## What you need to do
Scan the records that follow, and whenever a line has the word "超取常溫", copy it.
* * * * * * * * *
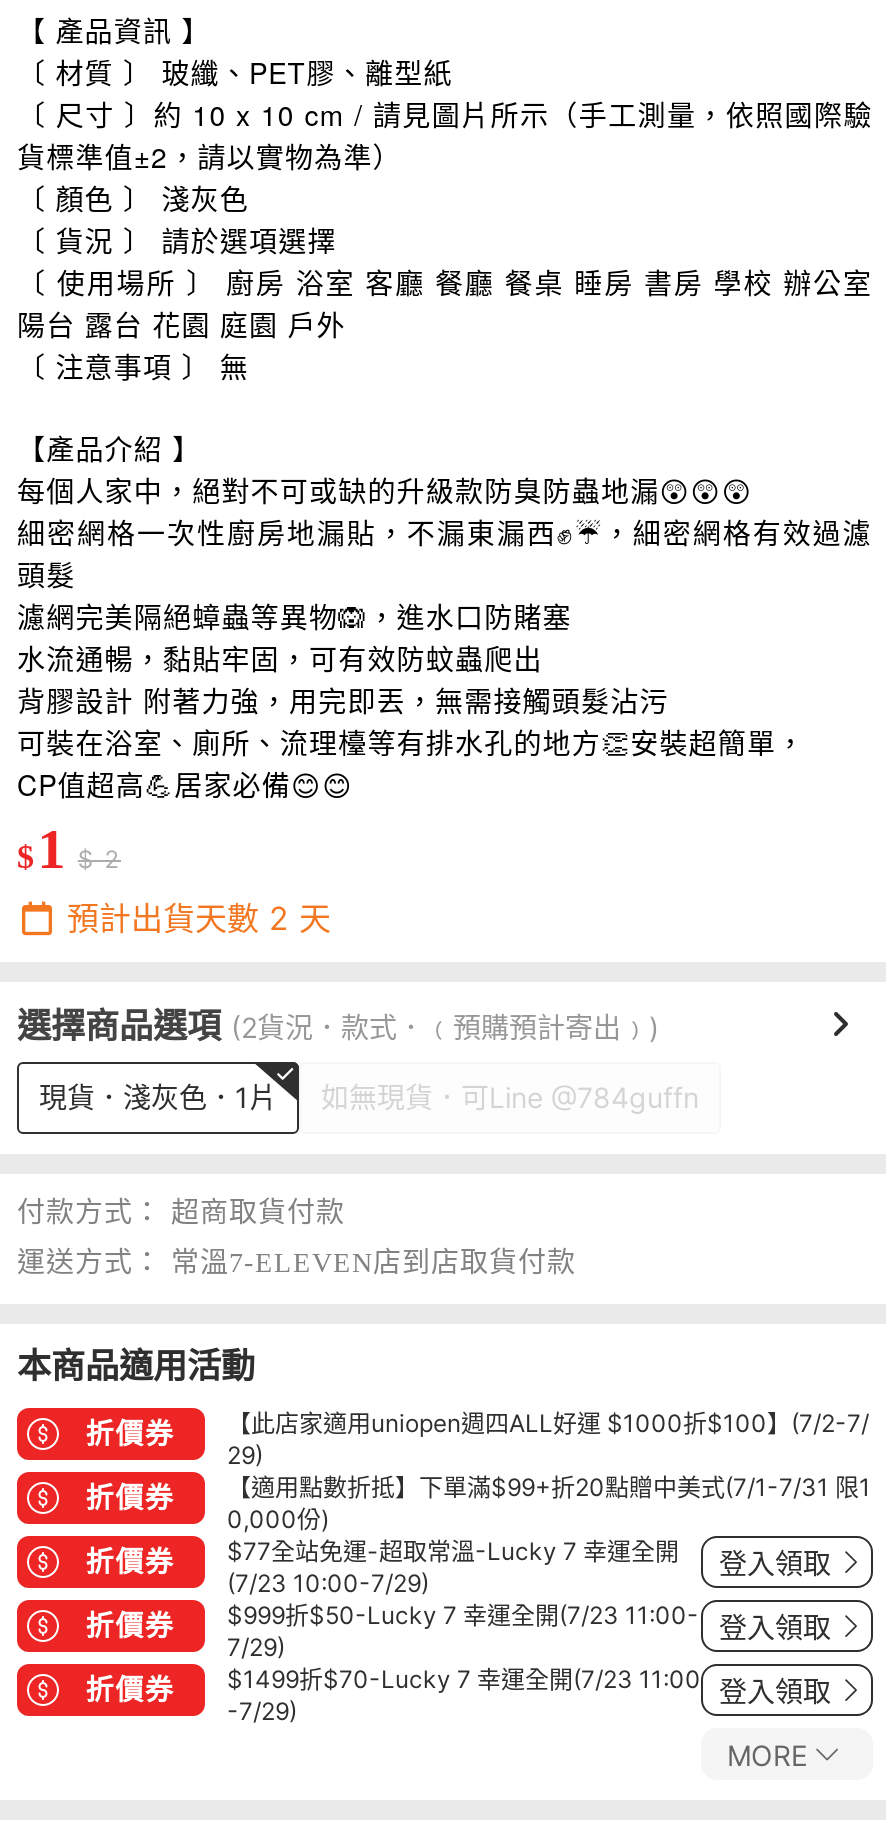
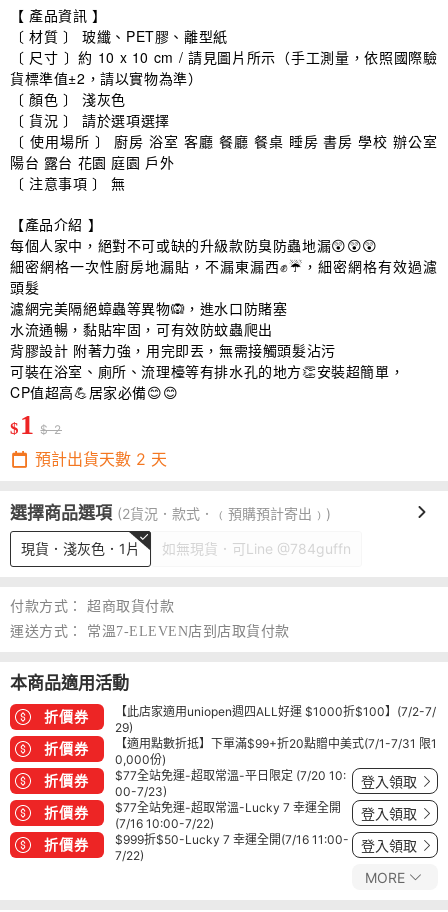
moved down: $77全站免運-超取常溫-Lucky 7 幸運全開

- (7/23 10:00-7/29)
+ $77全站免運-超取常溫-平日限定 (7/20 10:
+ 00-7/23)

- $999折$50-Lucky 7 幸運全開(7/23 11:00-
- 7/29)
+ (7/16 10:00-7/22)

- $1499折$70-Lucky 7 幸運全開(7/23 11:00
+ $999折$50-Lucky 7 幸運全開(7/16 11:00-

- -7/29)
+ 7/22)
* * * * * * * * *
## Reply
moved down: $77全站免運-超取常溫-Lucky 7 幸運全開
+ $77全站免運-超取常溫-平日限定 (7/20 10:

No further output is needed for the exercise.